(DATA RECORDS Opens)

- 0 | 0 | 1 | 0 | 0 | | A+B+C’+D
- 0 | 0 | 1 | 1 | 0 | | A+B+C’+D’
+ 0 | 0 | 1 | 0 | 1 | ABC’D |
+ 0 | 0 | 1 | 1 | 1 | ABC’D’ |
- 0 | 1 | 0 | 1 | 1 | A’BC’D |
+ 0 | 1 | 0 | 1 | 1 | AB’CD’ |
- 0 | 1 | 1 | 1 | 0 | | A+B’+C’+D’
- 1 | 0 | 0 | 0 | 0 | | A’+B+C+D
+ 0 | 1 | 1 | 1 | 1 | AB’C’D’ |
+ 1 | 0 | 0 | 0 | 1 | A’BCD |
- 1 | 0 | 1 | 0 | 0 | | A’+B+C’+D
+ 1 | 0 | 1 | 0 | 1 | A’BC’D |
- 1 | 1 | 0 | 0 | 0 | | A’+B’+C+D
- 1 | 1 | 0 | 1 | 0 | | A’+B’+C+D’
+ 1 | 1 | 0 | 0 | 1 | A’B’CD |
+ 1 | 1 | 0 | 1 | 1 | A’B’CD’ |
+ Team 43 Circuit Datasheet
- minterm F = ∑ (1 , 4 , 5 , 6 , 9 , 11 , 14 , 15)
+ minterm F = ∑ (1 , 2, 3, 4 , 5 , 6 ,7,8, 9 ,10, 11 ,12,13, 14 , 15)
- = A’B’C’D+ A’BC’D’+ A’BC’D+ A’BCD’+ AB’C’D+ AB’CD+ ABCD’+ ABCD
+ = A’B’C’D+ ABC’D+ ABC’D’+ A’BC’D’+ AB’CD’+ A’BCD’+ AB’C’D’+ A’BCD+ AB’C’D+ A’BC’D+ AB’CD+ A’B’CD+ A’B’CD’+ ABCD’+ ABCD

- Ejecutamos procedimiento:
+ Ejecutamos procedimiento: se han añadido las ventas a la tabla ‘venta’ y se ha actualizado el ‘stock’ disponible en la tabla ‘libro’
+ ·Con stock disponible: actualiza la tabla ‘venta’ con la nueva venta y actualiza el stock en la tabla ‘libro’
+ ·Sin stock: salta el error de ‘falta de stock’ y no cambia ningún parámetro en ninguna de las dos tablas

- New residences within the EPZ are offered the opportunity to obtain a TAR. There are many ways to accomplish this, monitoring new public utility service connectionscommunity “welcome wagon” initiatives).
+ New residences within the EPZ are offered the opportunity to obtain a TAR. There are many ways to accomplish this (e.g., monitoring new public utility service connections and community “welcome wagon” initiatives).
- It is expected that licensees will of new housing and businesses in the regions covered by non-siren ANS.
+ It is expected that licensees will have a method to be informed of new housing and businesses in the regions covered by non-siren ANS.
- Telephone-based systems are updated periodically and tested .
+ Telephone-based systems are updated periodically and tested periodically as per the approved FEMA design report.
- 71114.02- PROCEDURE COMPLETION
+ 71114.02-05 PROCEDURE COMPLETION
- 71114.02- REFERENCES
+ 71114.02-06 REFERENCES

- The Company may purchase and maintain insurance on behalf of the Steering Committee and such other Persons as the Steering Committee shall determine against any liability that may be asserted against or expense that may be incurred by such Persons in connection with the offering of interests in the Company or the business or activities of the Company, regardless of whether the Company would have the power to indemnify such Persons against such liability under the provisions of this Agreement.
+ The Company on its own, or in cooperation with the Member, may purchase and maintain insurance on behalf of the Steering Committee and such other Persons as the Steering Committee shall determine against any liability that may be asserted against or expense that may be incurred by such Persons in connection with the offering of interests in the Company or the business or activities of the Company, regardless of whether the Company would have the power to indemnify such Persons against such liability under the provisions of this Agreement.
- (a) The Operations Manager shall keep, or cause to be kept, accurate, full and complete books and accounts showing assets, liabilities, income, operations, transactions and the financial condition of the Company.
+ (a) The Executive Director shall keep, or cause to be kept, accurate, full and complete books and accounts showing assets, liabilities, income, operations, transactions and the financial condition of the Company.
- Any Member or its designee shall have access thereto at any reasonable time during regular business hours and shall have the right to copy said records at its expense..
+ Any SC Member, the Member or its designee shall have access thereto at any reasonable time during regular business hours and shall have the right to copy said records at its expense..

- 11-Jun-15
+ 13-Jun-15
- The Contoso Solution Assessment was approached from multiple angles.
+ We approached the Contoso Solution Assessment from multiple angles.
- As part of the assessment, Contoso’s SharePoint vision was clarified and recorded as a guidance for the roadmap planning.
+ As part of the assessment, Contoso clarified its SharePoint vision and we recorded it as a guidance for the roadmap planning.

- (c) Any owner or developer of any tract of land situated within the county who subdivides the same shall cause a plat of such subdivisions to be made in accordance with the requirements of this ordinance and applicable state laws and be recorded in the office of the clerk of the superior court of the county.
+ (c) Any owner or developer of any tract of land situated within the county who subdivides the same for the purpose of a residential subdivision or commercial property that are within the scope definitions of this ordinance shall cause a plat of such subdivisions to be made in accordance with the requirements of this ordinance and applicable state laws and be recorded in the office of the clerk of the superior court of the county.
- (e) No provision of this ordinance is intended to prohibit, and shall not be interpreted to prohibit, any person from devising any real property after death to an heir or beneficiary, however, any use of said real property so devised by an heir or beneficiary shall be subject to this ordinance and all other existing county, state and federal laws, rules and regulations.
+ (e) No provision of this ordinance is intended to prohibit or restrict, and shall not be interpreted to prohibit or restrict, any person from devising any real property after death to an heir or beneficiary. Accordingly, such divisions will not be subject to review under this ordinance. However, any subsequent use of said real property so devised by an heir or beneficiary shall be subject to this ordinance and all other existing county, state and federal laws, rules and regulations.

(DATA RECORDS Closes)

*TRY IT:* Retype every line of the data above exactly.

*YOUR RESPONSE:*
- 0 | 0 | 1 | 0 | 0 | | A+B+C’+D
- 0 | 0 | 1 | 1 | 0 | | A+B+C’+D’
+ 0 | 0 | 1 | 0 | 1 | ABC’D |
+ 0 | 0 | 1 | 1 | 1 | ABC’D’ |
- 0 | 1 | 0 | 1 | 1 | A’BC’D |
+ 0 | 1 | 0 | 1 | 1 | AB’CD’ |
- 0 | 1 | 1 | 1 | 0 | | A+B’+C’+D’
- 1 | 0 | 0 | 0 | 0 | | A’+B+C+D
+ 0 | 1 | 1 | 1 | 1 | AB’C’D’ |
+ 1 | 0 | 0 | 0 | 1 | A’BCD |
- 1 | 0 | 1 | 0 | 0 | | A’+B+C’+D
+ 1 | 0 | 1 | 0 | 1 | A’BC’D |
- 1 | 1 | 0 | 0 | 0 | | A’+B’+C+D
- 1 | 1 | 0 | 1 | 0 | | A’+B’+C+D’
+ 1 | 1 | 0 | 0 | 1 | A’B’CD |
+ 1 | 1 | 0 | 1 | 1 | A’B’CD’ |
+ Team 43 Circuit Datasheet
- minterm F = ∑ (1 , 4 , 5 , 6 , 9 , 11 , 14 , 15)
+ minterm F = ∑ (1 , 2, 3, 4 , 5 , 6 ,7,8, 9 ,10, 11 ,12,13, 14 , 15)
- = A’B’C’D+ A’BC’D’+ A’BC’D+ A’BCD’+ AB’C’D+ AB’CD+ ABCD’+ ABCD
+ = A’B’C’D+ ABC’D+ ABC’D’+ A’BC’D’+ AB’CD’+ A’BCD’+ AB’C’D’+ A’BCD+ AB’C’D+ A’BC’D+ AB’CD+ A’B’CD+ A’B’CD’+ ABCD’+ ABCD

- Ejecutamos procedimiento:
+ Ejecutamos procedimiento: se han añadido las ventas a la tabla ‘venta’ y se ha actualizado el ‘stock’ disponible en la tabla ‘libro’
+ ·Con stock disponible: actualiza la tabla ‘venta’ con la nueva venta y actualiza el stock en la tabla ‘libro’
+ ·Sin stock: salta el error de ‘falta de stock’ y no cambia ningún parámetro en ninguna de las dos tablas

- New residences within the EPZ are offered the opportunity to obtain a TAR. There are many ways to accomplish this, monitoring new public utility service connectionscommunity “welcome wagon” initiatives).
+ New residences within the EPZ are offered the opportunity to obtain a TAR. There are many ways to accomplish this (e.g., monitoring new public utility service connections and community “welcome wagon” initiatives).
- It is expected that licensees will of new housing and businesses in the regions covered by non-siren ANS.
+ It is expected that licensees will have a method to be informed of new housing and businesses in the regions covered by non-siren ANS.
- Telephone-based systems are updated periodically and tested .
+ Telephone-based systems are updated periodically and tested periodically as per the approved FEMA design report.
- 71114.02- PROCEDURE COMPLETION
+ 71114.02-05 PROCEDURE COMPLETION
- 71114.02- REFERENCES
+ 71114.02-06 REFERENCES

- The Company may purchase and maintain insurance on behalf of the Steering Committee and such other Persons as the Steering Committee shall determine against any liability that may be asserted against or expense that may be incurred by such Persons in connection with the offering of interests in the Company or the business or activities of the Company, regardless of whether the Company would have the power to indemnify such Persons against such liability under the provisions of this Agreement.
+ The Company on its own, or in cooperation with the Member, may purchase and maintain insurance on behalf of the Steering Committee and such other Persons as the Steering Committee shall determine against any liability that may be asserted against or expense that may be incurred by such Persons in connection with the offering of interests in the Company or the business or activities of the Company, regardless of whether the Company would have the power to indemnify such Persons against such liability under the provisions of this Agreement.
- (a) The Operations Manager shall keep, or cause to be kept, accurate, full and complete books and accounts showing assets, liabilities, income, operations, transactions and the financial condition of the Company.
+ (a) The Executive Director shall keep, or cause to be kept, accurate, full and complete books and accounts showing assets, liabilities, income, operations, transactions and the financial condition of the Company.
- Any Member or its designee shall have access thereto at any reasonable time during regular business hours and shall have the right to copy said records at its expense..
+ Any SC Member, the Member or its designee shall have access thereto at any reasonable time during regular business hours and shall have the right to copy said records at its expense..

- 11-Jun-15
+ 13-Jun-15
- The Contoso Solution Assessment was approached from multiple angles.
+ We approached the Contoso Solution Assessment from multiple angles.
- As part of the assessment, Contoso’s SharePoint vision was clarified and recorded as a guidance for the roadmap planning.
+ As part of the assessment, Contoso clarified its SharePoint vision and we recorded it as a guidance for the roadmap planning.

- (c) Any owner or developer of any tract of land situated within the county who subdivides the same shall cause a plat of such subdivisions to be made in accordance with the requirements of this ordinance and applicable state laws and be recorded in the office of the clerk of the superior court of the county.
+ (c) Any owner or developer of any tract of land situated within the county who subdivides the same for the purpose of a residential subdivision or commercial property that are within the scope definitions of this ordinance shall cause a plat of such subdivisions to be made in accordance with the requirements of this ordinance and applicable state laws and be recorded in the office of the clerk of the superior court of the county.
- (e) No provision of this ordinance is intended to prohibit, and shall not be interpreted to prohibit, any person from devising any real property after death to an heir or beneficiary, however, any use of said real property so devised by an heir or beneficiary shall be subject to this ordinance and all other existing county, state and federal laws, rules and regulations.
+ (e) No provision of this ordinance is intended to prohibit or restrict, and shall not be interpreted to prohibit or restrict, any person from devising any real property after death to an heir or beneficiary. Accordingly, such divisions will not be subject to review under this ordinance. However, any subsequent use of said real property so devised by an heir or beneficiary shall be subject to this ordinance and all other existing county, state and federal laws, rules and regulations.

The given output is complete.